All the sound was still distorted but I watched in fascination as the Trunchbull let out a yell so loud, I vaguely heard the windowpanes rattle. I watched her shoot out of her chair. I watched as the poor creature clutched at her bosom and, when the woman finally noticed it, she bellowed a second time and pitched it across the room. It landed behind me, next to Lavender's desk.
And now the Trunchbull stood in front of the class, quivering in fury. Her face was bright red and I wouldn't have been at all surprised if the pulsing vein in her forehead exploded. There was a wet patch on her bosom that had probably soaked its way to her skin. It must have been quite uncomfortable.
"Who did it?" she shouted, her fists flailing around. "Come on! Own up! Step forward! You won't escape this time! Who is responsible for this dirty job? Who pushed over the glass?"
And just then, the class really was quiet. It was a sort of oppressive silence, like being immersed in pitch blackness but only in the ears.
"Matilda!" she roared, pointing a large finger at me. "It was you! I know it was you!"

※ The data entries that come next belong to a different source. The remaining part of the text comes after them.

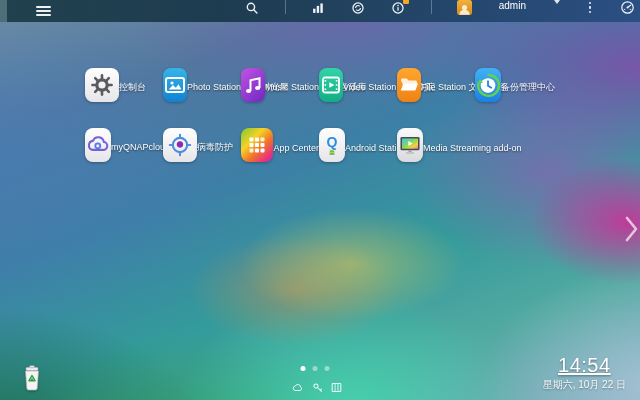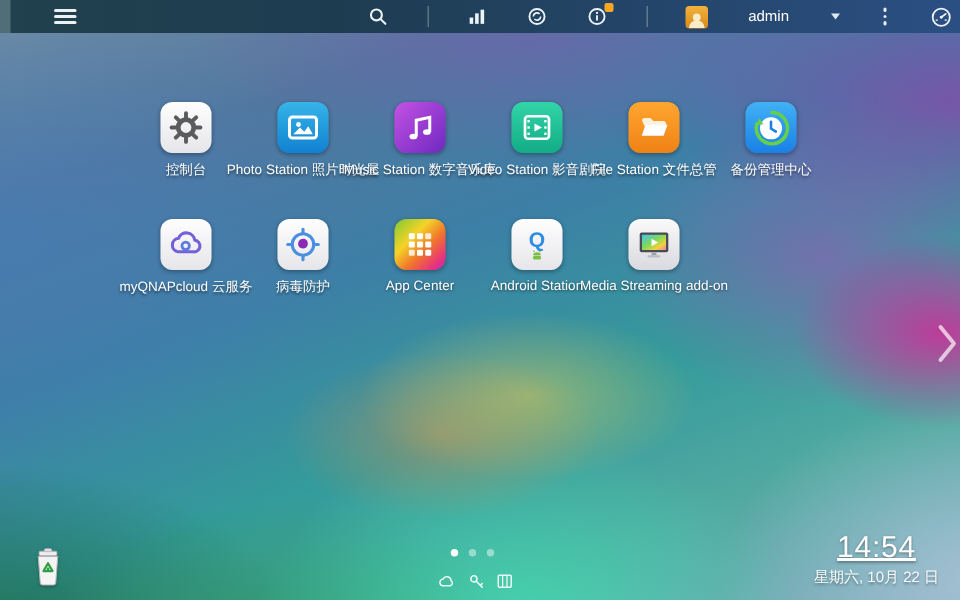--- a/index.html
+++ b/index.html
@@ -15,7 +15,7 @@
   .topbar-left-strip { position:absolute; left:0; top:0; width:7px; height:22px; background:rgba(190,215,220,.30); }
   .hamburger { position:absolute; left:36px; top:4px; width:15px; height:14px; display:flex; flex-direction:column; justify-content:center; gap:2px; cursor:pointer; }
   .hamburger span { display:block; height:2px; background:#eaf2f2; border-radius:1px; }
-  .topbar-right { position:absolute; right:5px; top:0; height:22px; display:flex; align-items:center; gap:25px; }
+  .topbar-right { position:absolute; right:5px; top:0; height:22px; display:flex; align-items:flex-start; gap:25px; }
   .tb-icon { width:15px; height:15px; display:flex; align-items:center; justify-content:center; position:relative; cursor:pointer; }
   .tb-sep { width:1px; height:14px; background:rgba(255,255,255,.28); }
   .badge { position:absolute; top:-2px; right:-3px; width:6px; height:6px; background:#f5a623; border-radius:1.5px; }

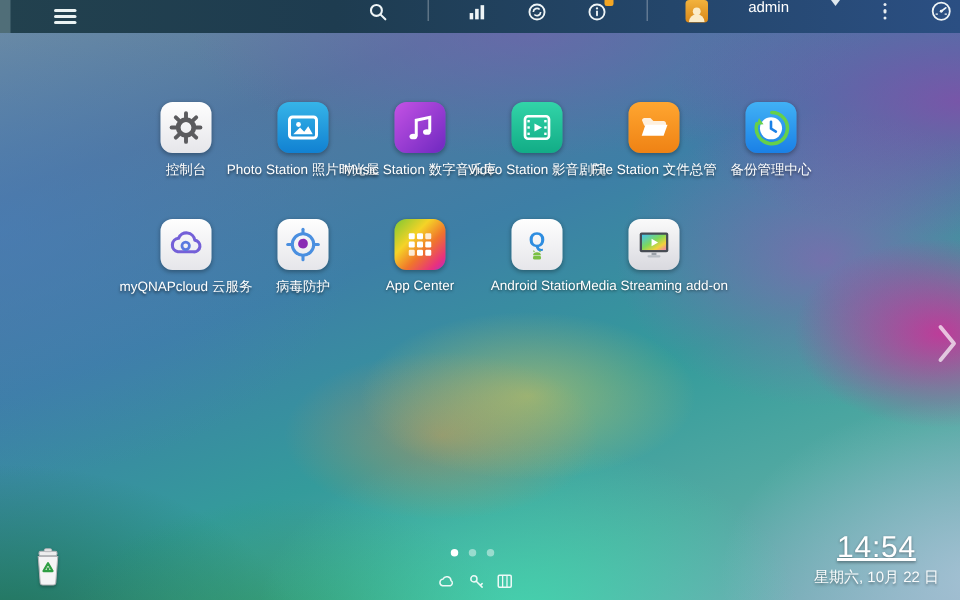--- a/index.html
+++ b/index.html
@@ -45,7 +45,7 @@
 
   
   .apps { position:absolute; left:85px; top:46px; display:grid; grid-template-columns:repeat(6,78px); row-gap:26px; }
-  .app { display:flex; flex-direction:column; align-items:center; cursor:pointer; }
+  .app { display:flex; flex-direction:row; align-items:center; cursor:pointer; }
   .tile { width:34px; height:34px; border-radius:8px; box-shadow:0 1px 3px rgba(0,0,0,.3); display:flex; align-items:center; justify-content:center; }
   .t-white  { background:linear-gradient(#fefefe,#e6e6ea); }
   .t-photo  { background:linear-gradient(#36b4e8,#1181d2); }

So she had guessed right this time, had she? There was a class full of witnesses that could vouch for me. No one could possibly incriminate me and I knew it. I felt an amazing calmness, in part because the anger I had felt before was now released. But there was another thing too. I had a newfound power behind my eyes and if I could tip over a glass just by looking at it, the threat of the Trunchbull didn't frighten me one bit.
"Speak up you clotted carbuncle! Admit that you did it!"
I looked Miss Trunchbull in the eye, my mouth twitching in a desperate attempt to keep a smirk contained, and replied. "I have not moved away from my desk, Miss Trunchbull, since the lesson began. I can say no more."
Instantly, the class began to come to my rescue, telling Miss Trunchbull that I hadn't moved at all. I finally allowed myself to smile a little bit at their loyalty and the Trunchbull's furious look at being contradicted by a group of five-year-olds.
When Nigel suggested that Miss Trunchbull had knocked it over herself, she swelled up like a bullfrog. "I most certainly did not knock it over myself!" she barked. "Speak up, Miss Honey! You must have seen everything! Who knocked over my glass?"
"None of the children did, Miss Trunchbull." Miss Honey replied coolly. "I can vouch for it that nobody has moved from his or her desk all the time you've been here except for Nigel and he has not moved from his corner." She recoiled slightly when faced with the Headmistress's glare but stood her ground. "I am telling you the truth, Headmistress. You must have knocked it over without knowing it. That sort of thing is easy to do."
Miss Trunchbull was temporarily silent, forced to face the logic in my teacher's words. At last, she gave us all a final glare.
"I am fed up with you useless bunch of midgets!" she shouted. "I refuse to waste any more of my precious time in here!" And with that, she stomped out of the room and slammed the door behind her.
For a moment, all of us silently stared at the door. Finally, Nigel slowly lowered his foot and turned to face Miss Honey, who also seemed to be at a loss for words. Miss Honey slowly walked to the front of the class and found her voice once more.
"Phew!" she breathed. "I think we've had enough school for one day, don't you? The class is dismissed. You may all go out on the playground and wait for your parents to come and take you home."
In the excited chaos of the children packing their bags and exiting the class, I stayed at my desk, staring intently at Miss Honey. I felt as though I would burst if I had to keep this humongous secret inside of me much longer. And since my parents weren't the sort to think of it as anything other than a nuisance, I knew I had only one option.
And in an instant, I had decided. I knew that the best person to confide in was my teacher. I had come to greatly appreciate her and hoped that if anyone would see this event for what it was, it would be her.